(Problem requirements): Give the lines below again, exactly as they stand, and leave out the images.

*** Available data Section Begins ***

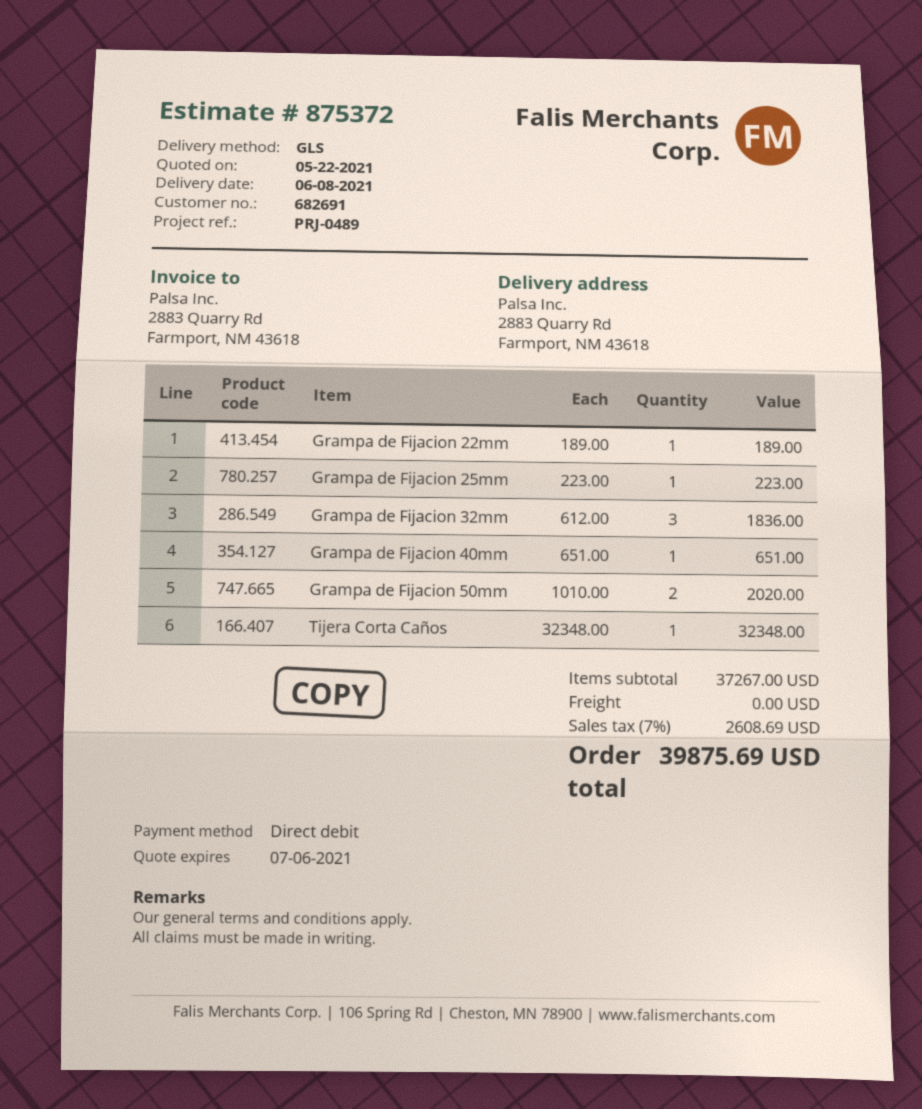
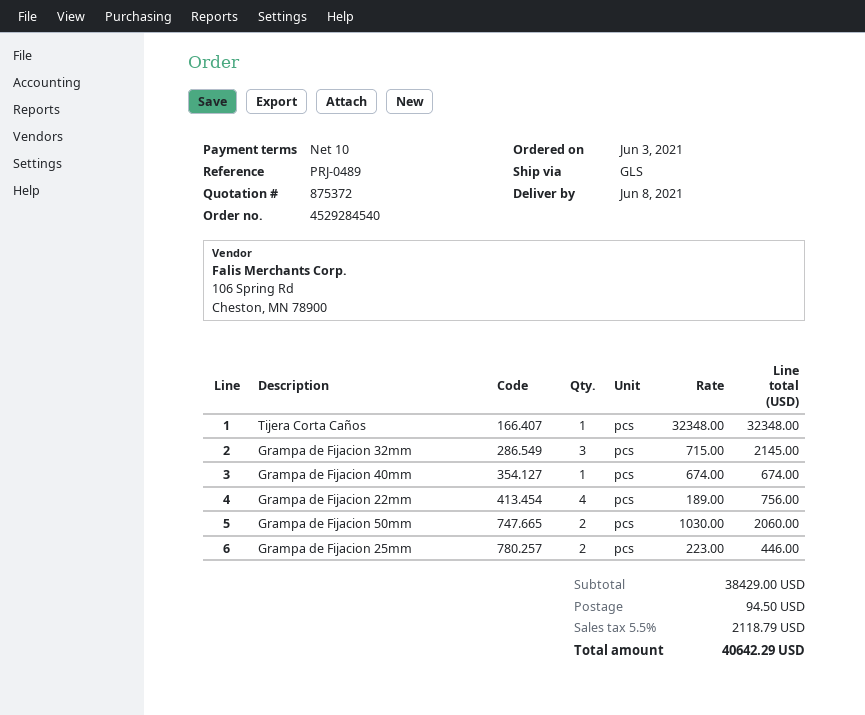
Grampa de Fijacion 22mm: 1 x 189.00 = 189.00 -> 4 x 189.00 = 756.00
Grampa de Fijacion 25mm: 1 x 223.00 = 223.00 -> 2 x 223.00 = 446.00
Grampa de Fijacion 32mm: 3 x 612.00 = 1836.00 -> 3 x 715.00 = 2145.00
Grampa de Fijacion 40mm: 1 x 651.00 = 651.00 -> 1 x 674.00 = 674.00
Grampa de Fijacion 50mm: 2 x 1010.00 = 2020.00 -> 2 x 1030.00 = 2060.00
subtotal: 37267.00 -> 38429.00
shipping: 0.00 -> 94.50
tax: 7% = 2608.69 -> 5.5% = 2118.79
total: 39875.69 -> 40642.29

*** Available data Section Ends ***

(Problem solution):
Grampa de Fijacion 22mm: 1 x 189.00 = 189.00 -> 4 x 189.00 = 756.00
Grampa de Fijacion 25mm: 1 x 223.00 = 223.00 -> 2 x 223.00 = 446.00
Grampa de Fijacion 32mm: 3 x 612.00 = 1836.00 -> 3 x 715.00 = 2145.00
Grampa de Fijacion 40mm: 1 x 651.00 = 651.00 -> 1 x 674.00 = 674.00
Grampa de Fijacion 50mm: 2 x 1010.00 = 2020.00 -> 2 x 1030.00 = 2060.00
subtotal: 37267.00 -> 38429.00
shipping: 0.00 -> 94.50
tax: 7% = 2608.69 -> 5.5% = 2118.79
total: 39875.69 -> 40642.29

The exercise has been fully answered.